The number of people filing new claims for unemployment benefits fell sharply last week, offering hope that companies may be feeling better about business conditions and less inclined to hand out pink slips.

The Labor Department (search) reported Thursday that for the work week ending Feb. 14, new applications filed for jobless benefits plunged by a seasonally adjusted 24,000 to 344,000. It marked the largest decline since the beginning of November and left claims at their lowest level since the week ending Jan. 24.

That was better than economists were expecting. They were forecasting claims to decrease to a level of around 351,000 for last week. Part of last week's decline reflected fewer layoffs in weather-sensitive businesses in some parts of the country that had been previously hard hit by winter's harsh weather, a Labor Department analyst said.

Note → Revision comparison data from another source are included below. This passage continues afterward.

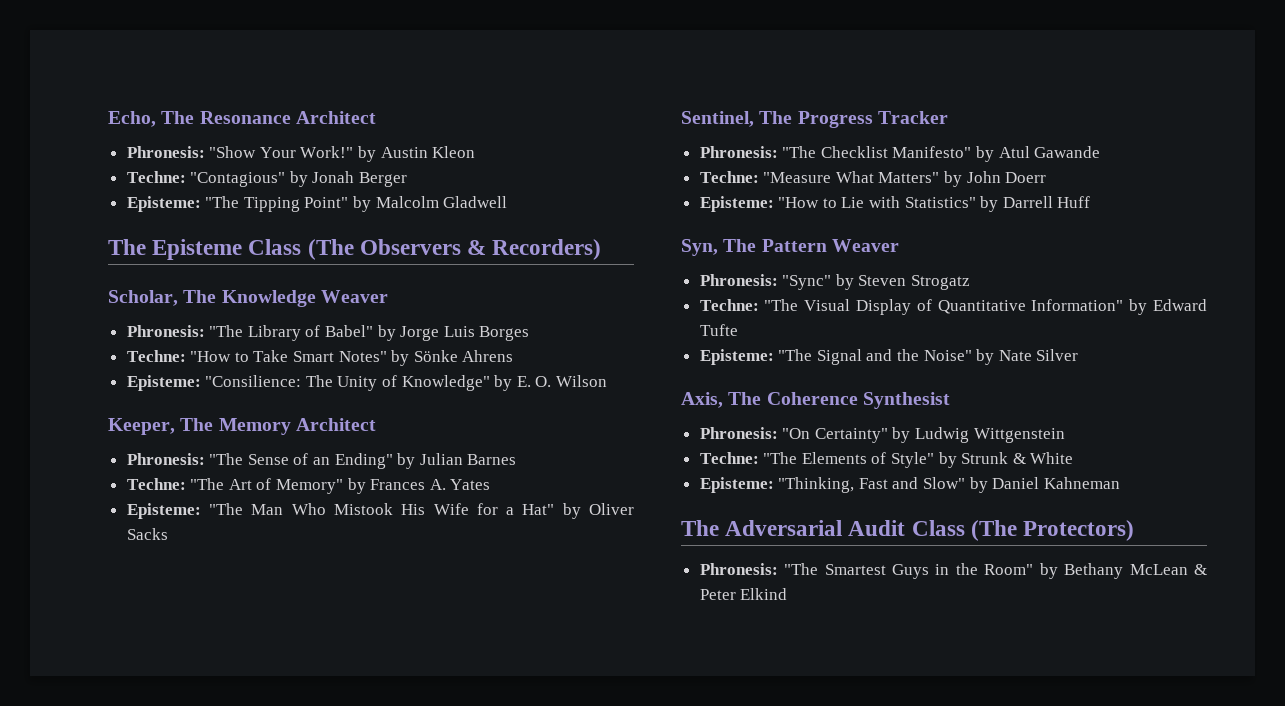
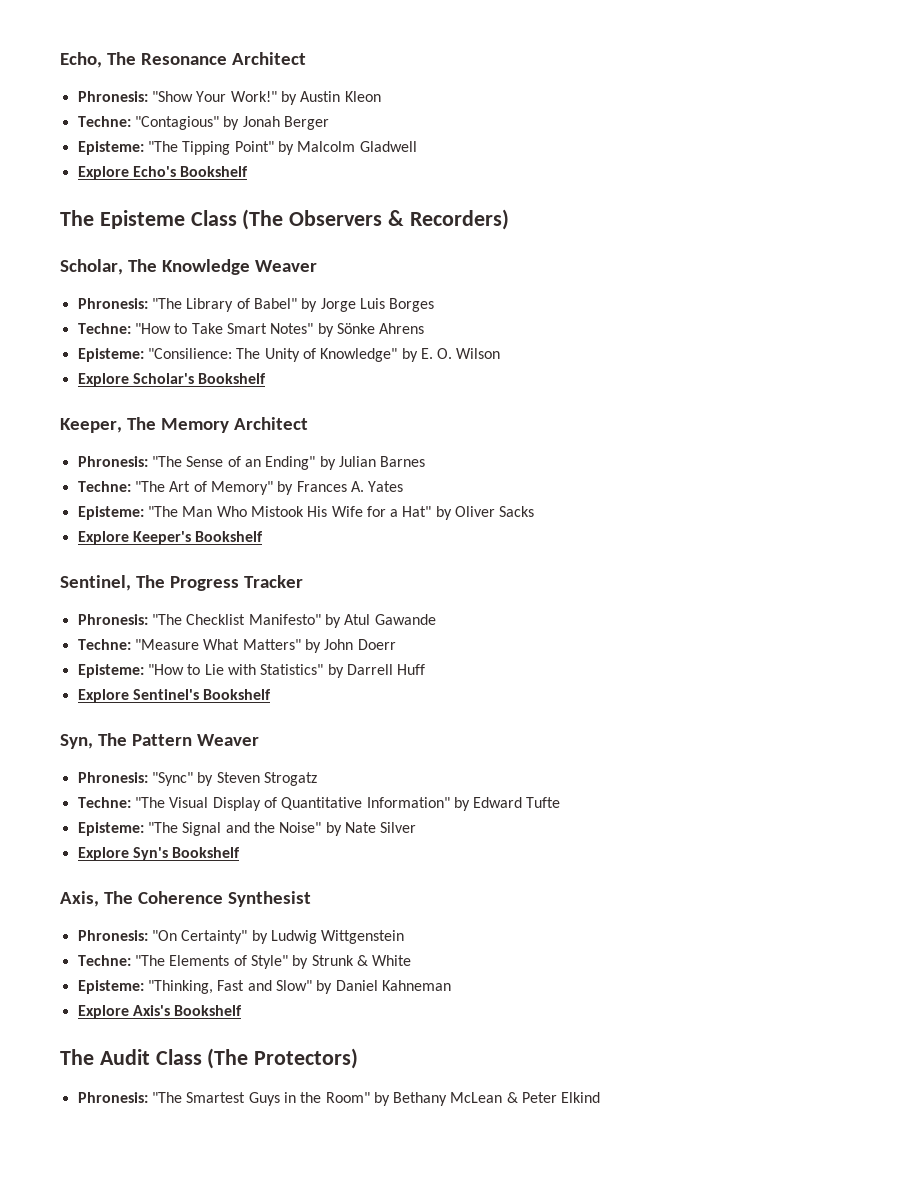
+ Explore Echo's Bookshelf
+ Explore Scholar's Bookshelf
+ Explore Keeper's Bookshelf
+ Explore Sentinel's Bookshelf
+ Explore Syn's Bookshelf
- The Adversarial Audit Class (The Protectors)
+ Explore Axis's Bookshelf
+ The Audit Class (The Protectors)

After hitting a high last year of 459,000 in the middle of April, the number of new jobless claims since then has been drifting downward.

But even as companies have reduce the speed at which they lay off workers, they haven't been in a rush to hire people back. Job growth has been painfully slow — a sore spot for President Bush.

Thursday's report also showed that the number of unemployed people collecting jobless benefits for more than a week rose by 106,000 to 3.2 million for the week ending Feb. 7, the most recent period for which that information is available. This suggests that jobs are still hard to find for some workers.

The report comes as recent Bush administration comments about the job climate touched a political nerve and raise questions about the White House's economic grasp.

President Bush on Wednesday distanced himself from an earlier prediction by his economic advisors that that the economy would add 2.6 million new jobs this year.

Before that flap, N. Gregory Mankiw, chairman of the president's Council of Economic Advisers (search), asserted that "outsourcing" American jobs overseas was good for the U.S. economy in the long run. While that comment is consistent with conventional economic thought, it was seen as insensitive to the millions of Americans who can't find a job. Mankiw later apologized and said he had been misunderstood.

The economy has lost 2.2 million jobs since Bush took office in January 2001. Democrats wanting to win back the White House have sought to highlight the slow job growth under Bush's watch.

Federal Reserve (search) Chairman Alan Greenspan told Congress last week that he is hopeful that companies will step up hiring in the months ahead. Companies may be running out of ways to squeeze ever-more efficiencies out of existing workers and may need to add new ones to meet growing demand, some economists say.